**Exercise**: Verbatim, and with nothing else, reproduce the data below from its first line through the line containing "- The first".

(Modification records)
BEGIN
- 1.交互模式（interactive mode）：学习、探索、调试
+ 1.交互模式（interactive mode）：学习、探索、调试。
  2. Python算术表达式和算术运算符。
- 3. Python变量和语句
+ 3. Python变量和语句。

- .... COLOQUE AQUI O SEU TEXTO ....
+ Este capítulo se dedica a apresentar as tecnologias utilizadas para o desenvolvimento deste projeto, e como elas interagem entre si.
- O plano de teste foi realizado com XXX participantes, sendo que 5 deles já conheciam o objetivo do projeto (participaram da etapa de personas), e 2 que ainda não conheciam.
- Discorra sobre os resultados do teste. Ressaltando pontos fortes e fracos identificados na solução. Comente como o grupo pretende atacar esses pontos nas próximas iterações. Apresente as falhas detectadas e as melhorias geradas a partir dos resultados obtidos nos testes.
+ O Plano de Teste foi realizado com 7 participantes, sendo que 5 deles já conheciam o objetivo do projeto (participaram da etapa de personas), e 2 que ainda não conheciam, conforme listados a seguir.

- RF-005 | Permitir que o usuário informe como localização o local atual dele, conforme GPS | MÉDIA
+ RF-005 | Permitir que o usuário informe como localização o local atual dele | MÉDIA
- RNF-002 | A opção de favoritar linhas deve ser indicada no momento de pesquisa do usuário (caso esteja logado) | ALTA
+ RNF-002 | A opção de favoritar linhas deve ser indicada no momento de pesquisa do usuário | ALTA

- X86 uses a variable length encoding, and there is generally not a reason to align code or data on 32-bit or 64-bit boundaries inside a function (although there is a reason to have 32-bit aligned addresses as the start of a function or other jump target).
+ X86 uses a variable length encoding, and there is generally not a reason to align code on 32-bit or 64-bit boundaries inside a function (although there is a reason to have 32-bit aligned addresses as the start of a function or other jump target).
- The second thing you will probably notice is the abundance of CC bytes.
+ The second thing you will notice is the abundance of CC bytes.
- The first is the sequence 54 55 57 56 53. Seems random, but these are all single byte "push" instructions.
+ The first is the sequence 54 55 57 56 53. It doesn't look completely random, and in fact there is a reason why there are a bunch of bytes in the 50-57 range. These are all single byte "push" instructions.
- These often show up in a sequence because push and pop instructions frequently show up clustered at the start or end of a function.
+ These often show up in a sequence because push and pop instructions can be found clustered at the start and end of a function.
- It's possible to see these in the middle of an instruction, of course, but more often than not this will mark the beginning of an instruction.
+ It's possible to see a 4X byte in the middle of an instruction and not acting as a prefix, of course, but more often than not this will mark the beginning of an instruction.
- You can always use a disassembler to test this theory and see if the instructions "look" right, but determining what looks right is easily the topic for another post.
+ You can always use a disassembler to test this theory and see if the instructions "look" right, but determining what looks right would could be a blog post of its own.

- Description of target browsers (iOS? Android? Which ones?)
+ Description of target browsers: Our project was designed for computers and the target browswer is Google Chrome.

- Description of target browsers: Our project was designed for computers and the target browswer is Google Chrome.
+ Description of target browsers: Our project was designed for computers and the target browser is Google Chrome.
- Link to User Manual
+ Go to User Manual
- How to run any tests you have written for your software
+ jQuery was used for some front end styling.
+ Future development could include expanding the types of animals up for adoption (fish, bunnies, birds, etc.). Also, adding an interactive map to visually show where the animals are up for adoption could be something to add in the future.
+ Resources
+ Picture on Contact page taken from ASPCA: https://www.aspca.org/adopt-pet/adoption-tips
END
**Solution**:
- 1.交互模式（interactive mode）：学习、探索、调试
+ 1.交互模式（interactive mode）：学习、探索、调试。
  2. Python算术表达式和算术运算符。
- 3. Python变量和语句
+ 3. Python变量和语句。

- .... COLOQUE AQUI O SEU TEXTO ....
+ Este capítulo se dedica a apresentar as tecnologias utilizadas para o desenvolvimento deste projeto, e como elas interagem entre si.
- O plano de teste foi realizado com XXX participantes, sendo que 5 deles já conheciam o objetivo do projeto (participaram da etapa de personas), e 2 que ainda não conheciam.
- Discorra sobre os resultados do teste. Ressaltando pontos fortes e fracos identificados na solução. Comente como o grupo pretende atacar esses pontos nas próximas iterações. Apresente as falhas detectadas e as melhorias geradas a partir dos resultados obtidos nos testes.
+ O Plano de Teste foi realizado com 7 participantes, sendo que 5 deles já conheciam o objetivo do projeto (participaram da etapa de personas), e 2 que ainda não conheciam, conforme listados a seguir.

- RF-005 | Permitir que o usuário informe como localização o local atual dele, conforme GPS | MÉDIA
+ RF-005 | Permitir que o usuário informe como localização o local atual dele | MÉDIA
- RNF-002 | A opção de favoritar linhas deve ser indicada no momento de pesquisa do usuário (caso esteja logado) | ALTA
+ RNF-002 | A opção de favoritar linhas deve ser indicada no momento de pesquisa do usuário | ALTA

- X86 uses a variable length encoding, and there is generally not a reason to align code or data on 32-bit or 64-bit boundaries inside a function (although there is a reason to have 32-bit aligned addresses as the start of a function or other jump target).
+ X86 uses a variable length encoding, and there is generally not a reason to align code on 32-bit or 64-bit boundaries inside a function (although there is a reason to have 32-bit aligned addresses as the start of a function or other jump target).
- The second thing you will probably notice is the abundance of CC bytes.
+ The second thing you will notice is the abundance of CC bytes.
- The first is the sequence 54 55 57 56 53. Seems random, but these are all single byte "push" instructions.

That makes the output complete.